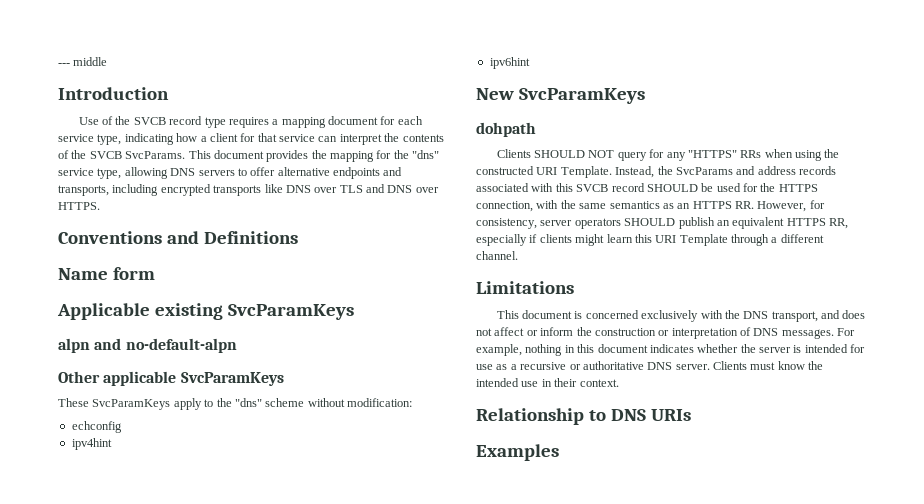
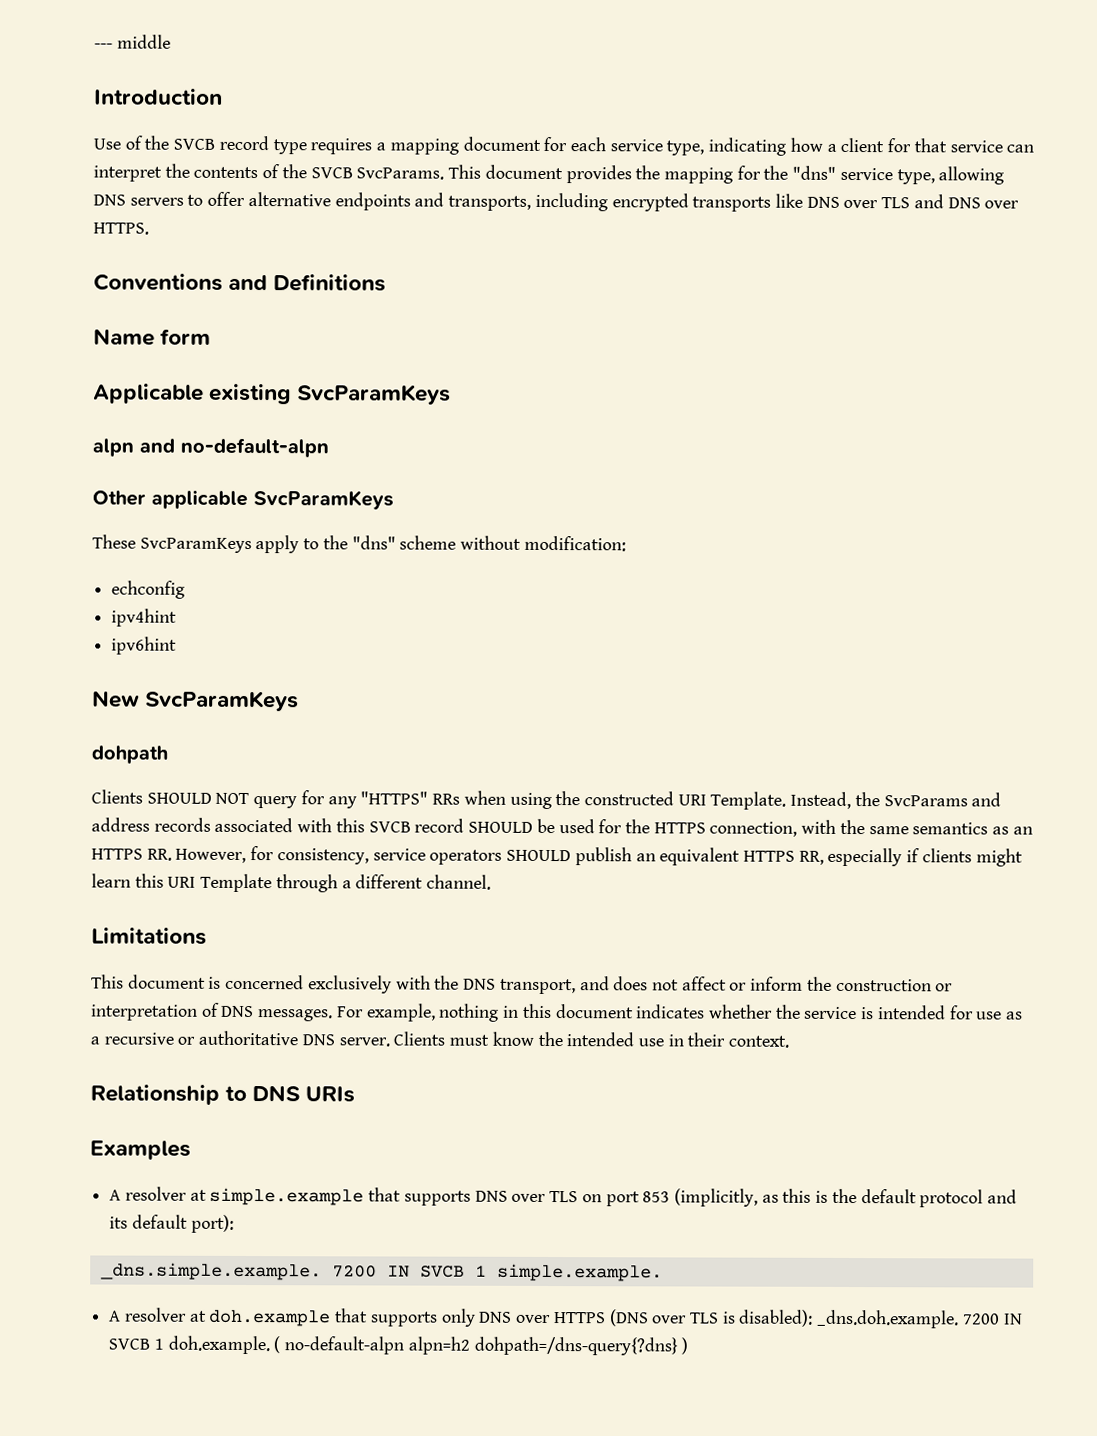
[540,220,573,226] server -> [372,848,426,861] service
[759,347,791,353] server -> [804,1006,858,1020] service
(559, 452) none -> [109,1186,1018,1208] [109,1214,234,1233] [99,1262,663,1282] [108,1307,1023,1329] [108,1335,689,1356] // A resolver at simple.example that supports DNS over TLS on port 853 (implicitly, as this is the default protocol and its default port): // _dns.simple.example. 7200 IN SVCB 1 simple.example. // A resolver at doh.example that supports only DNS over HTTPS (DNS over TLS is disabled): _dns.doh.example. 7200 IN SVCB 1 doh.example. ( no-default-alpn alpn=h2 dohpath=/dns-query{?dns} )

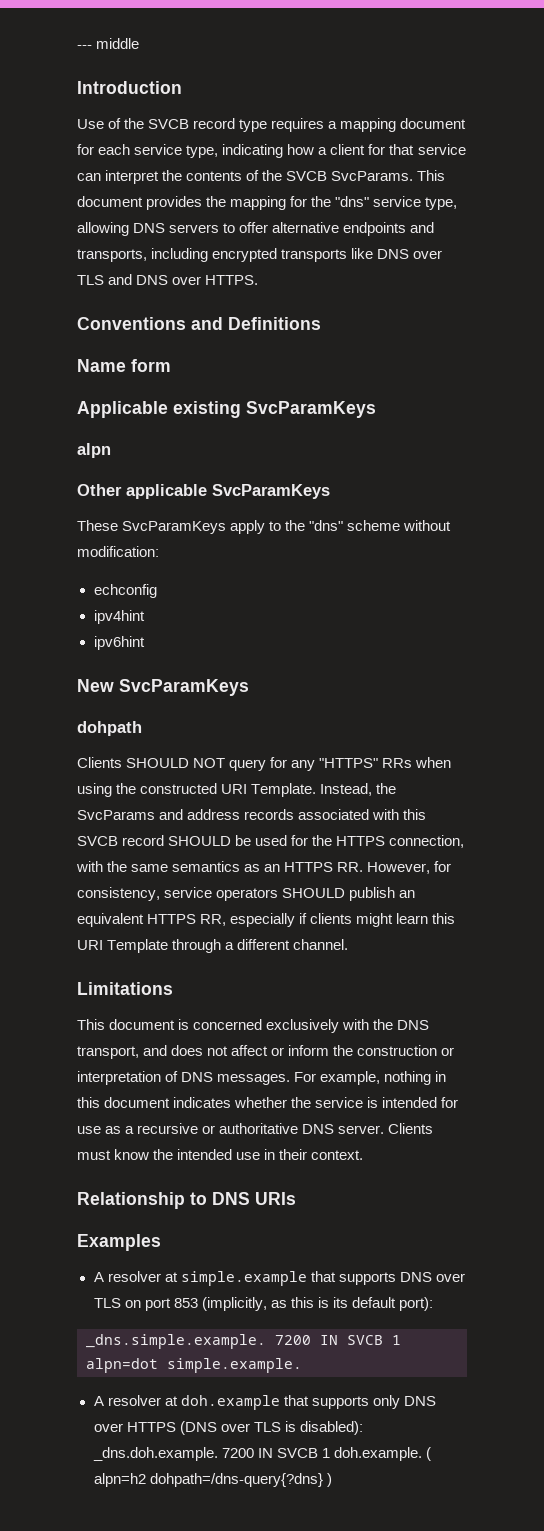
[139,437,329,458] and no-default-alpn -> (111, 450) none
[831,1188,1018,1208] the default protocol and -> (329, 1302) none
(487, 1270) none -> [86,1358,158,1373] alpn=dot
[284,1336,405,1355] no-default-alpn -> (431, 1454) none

**Task brief**
Go through the entries and copy each line holding the string "alpn".

**Answer area**
(559, 452) none -> [109,1186,1018,1208] [109,1214,234,1233] [99,1262,663,1282] [108,1307,1023,1329] [108,1335,689,1356] // A resolver at simple.example that supports DNS over TLS on port 853 (implicitly, as this is the default protocol and its default port): // _dns.simple.example. 7200 IN SVCB 1 simple.example. // A resolver at doh.example that supports only DNS over HTTPS (DNS over TLS is disabled): _dns.doh.example. 7200 IN SVCB 1 doh.example. ( no-default-alpn alpn=h2 dohpath=/dns-query{?dns} )
[139,437,329,458] and no-default-alpn -> (111, 450) none
(487, 1270) none -> [86,1358,158,1373] alpn=dot
[284,1336,405,1355] no-default-alpn -> (431, 1454) none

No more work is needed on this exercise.